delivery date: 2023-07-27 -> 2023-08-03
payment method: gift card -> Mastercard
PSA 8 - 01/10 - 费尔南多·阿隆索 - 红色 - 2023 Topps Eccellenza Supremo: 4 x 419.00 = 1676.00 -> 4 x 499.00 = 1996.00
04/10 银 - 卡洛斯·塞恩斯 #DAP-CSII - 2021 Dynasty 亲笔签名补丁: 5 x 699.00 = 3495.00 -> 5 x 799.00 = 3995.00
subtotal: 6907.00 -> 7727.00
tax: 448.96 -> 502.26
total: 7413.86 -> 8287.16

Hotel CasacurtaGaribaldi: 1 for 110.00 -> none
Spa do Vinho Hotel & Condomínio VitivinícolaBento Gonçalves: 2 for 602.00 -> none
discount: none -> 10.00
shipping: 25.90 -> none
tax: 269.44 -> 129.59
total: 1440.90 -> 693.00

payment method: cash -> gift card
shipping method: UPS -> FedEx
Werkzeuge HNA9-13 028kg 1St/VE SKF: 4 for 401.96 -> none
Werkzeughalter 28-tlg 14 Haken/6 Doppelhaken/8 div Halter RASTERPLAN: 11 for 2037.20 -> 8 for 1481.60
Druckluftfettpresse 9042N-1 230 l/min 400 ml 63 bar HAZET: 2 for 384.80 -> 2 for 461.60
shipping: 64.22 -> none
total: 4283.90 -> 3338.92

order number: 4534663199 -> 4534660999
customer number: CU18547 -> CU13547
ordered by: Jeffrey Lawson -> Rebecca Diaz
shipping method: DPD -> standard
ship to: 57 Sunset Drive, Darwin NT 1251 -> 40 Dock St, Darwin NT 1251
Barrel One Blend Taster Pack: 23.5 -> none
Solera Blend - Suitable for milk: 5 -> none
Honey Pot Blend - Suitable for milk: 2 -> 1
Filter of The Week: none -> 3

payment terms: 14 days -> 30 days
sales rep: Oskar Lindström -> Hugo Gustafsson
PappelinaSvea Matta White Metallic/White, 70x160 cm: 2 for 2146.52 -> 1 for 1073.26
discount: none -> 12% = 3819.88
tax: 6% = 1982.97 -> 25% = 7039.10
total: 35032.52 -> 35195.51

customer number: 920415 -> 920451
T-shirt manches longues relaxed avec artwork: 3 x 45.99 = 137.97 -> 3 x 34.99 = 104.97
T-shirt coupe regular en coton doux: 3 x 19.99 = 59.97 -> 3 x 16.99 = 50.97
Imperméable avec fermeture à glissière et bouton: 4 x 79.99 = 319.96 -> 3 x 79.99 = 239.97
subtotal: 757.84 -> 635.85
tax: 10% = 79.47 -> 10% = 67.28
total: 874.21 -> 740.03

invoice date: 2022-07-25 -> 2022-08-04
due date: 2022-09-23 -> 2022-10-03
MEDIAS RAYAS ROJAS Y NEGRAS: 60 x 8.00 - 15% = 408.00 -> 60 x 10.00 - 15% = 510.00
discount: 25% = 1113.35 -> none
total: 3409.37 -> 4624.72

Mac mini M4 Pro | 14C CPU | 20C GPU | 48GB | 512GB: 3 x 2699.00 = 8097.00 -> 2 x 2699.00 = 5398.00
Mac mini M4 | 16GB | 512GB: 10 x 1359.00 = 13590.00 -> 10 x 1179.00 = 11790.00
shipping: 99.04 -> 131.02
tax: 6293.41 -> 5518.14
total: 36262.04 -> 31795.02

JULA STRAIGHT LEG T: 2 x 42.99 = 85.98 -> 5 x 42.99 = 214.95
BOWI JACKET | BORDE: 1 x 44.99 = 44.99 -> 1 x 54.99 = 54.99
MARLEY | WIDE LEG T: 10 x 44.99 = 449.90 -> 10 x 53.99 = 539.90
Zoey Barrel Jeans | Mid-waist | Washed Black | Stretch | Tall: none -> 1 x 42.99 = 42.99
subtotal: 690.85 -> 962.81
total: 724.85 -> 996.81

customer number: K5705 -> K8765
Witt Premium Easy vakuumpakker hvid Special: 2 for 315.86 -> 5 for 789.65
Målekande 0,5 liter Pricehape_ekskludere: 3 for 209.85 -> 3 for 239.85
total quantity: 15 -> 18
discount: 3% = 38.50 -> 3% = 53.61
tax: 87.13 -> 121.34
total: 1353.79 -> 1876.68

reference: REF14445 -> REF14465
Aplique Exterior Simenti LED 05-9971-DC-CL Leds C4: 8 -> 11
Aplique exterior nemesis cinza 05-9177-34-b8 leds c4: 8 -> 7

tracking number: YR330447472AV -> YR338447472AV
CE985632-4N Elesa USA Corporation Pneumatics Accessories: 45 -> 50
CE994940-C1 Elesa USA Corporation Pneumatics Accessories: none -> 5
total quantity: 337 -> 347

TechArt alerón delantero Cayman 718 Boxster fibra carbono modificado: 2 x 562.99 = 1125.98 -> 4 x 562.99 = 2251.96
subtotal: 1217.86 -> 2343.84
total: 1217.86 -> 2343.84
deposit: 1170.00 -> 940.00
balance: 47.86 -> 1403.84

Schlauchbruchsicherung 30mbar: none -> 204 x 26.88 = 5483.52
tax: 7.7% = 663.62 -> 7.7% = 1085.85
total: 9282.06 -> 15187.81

+ + + + +

**About this exercise:** The records above should be printed exactly, please, from the first line through the line containing "sales rep: Oskar Lindström -> Hugo Gustafsson", with both ends kept and nothing past it.

**Solution to this exercise:**
delivery date: 2023-07-27 -> 2023-08-03
payment method: gift card -> Mastercard
PSA 8 - 01/10 - 费尔南多·阿隆索 - 红色 - 2023 Topps Eccellenza Supremo: 4 x 419.00 = 1676.00 -> 4 x 499.00 = 1996.00
04/10 银 - 卡洛斯·塞恩斯 #DAP-CSII - 2021 Dynasty 亲笔签名补丁: 5 x 699.00 = 3495.00 -> 5 x 799.00 = 3995.00
subtotal: 6907.00 -> 7727.00
tax: 448.96 -> 502.26
total: 7413.86 -> 8287.16

Hotel CasacurtaGaribaldi: 1 for 110.00 -> none
Spa do Vinho Hotel & Condomínio VitivinícolaBento Gonçalves: 2 for 602.00 -> none
discount: none -> 10.00
shipping: 25.90 -> none
tax: 269.44 -> 129.59
total: 1440.90 -> 693.00

payment method: cash -> gift card
shipping method: UPS -> FedEx
Werkzeuge HNA9-13 028kg 1St/VE SKF: 4 for 401.96 -> none
Werkzeughalter 28-tlg 14 Haken/6 Doppelhaken/8 div Halter RASTERPLAN: 11 for 2037.20 -> 8 for 1481.60
Druckluftfettpresse 9042N-1 230 l/min 400 ml 63 bar HAZET: 2 for 384.80 -> 2 for 461.60
shipping: 64.22 -> none
total: 4283.90 -> 3338.92

order number: 4534663199 -> 4534660999
customer number: CU18547 -> CU13547
ordered by: Jeffrey Lawson -> Rebecca Diaz
shipping method: DPD -> standard
ship to: 57 Sunset Drive, Darwin NT 1251 -> 40 Dock St, Darwin NT 1251
Barrel One Blend Taster Pack: 23.5 -> none
Solera Blend - Suitable for milk: 5 -> none
Honey Pot Blend - Suitable for milk: 2 -> 1
Filter of The Week: none -> 3

payment terms: 14 days -> 30 days
sales rep: Oskar Lindström -> Hugo Gustafsson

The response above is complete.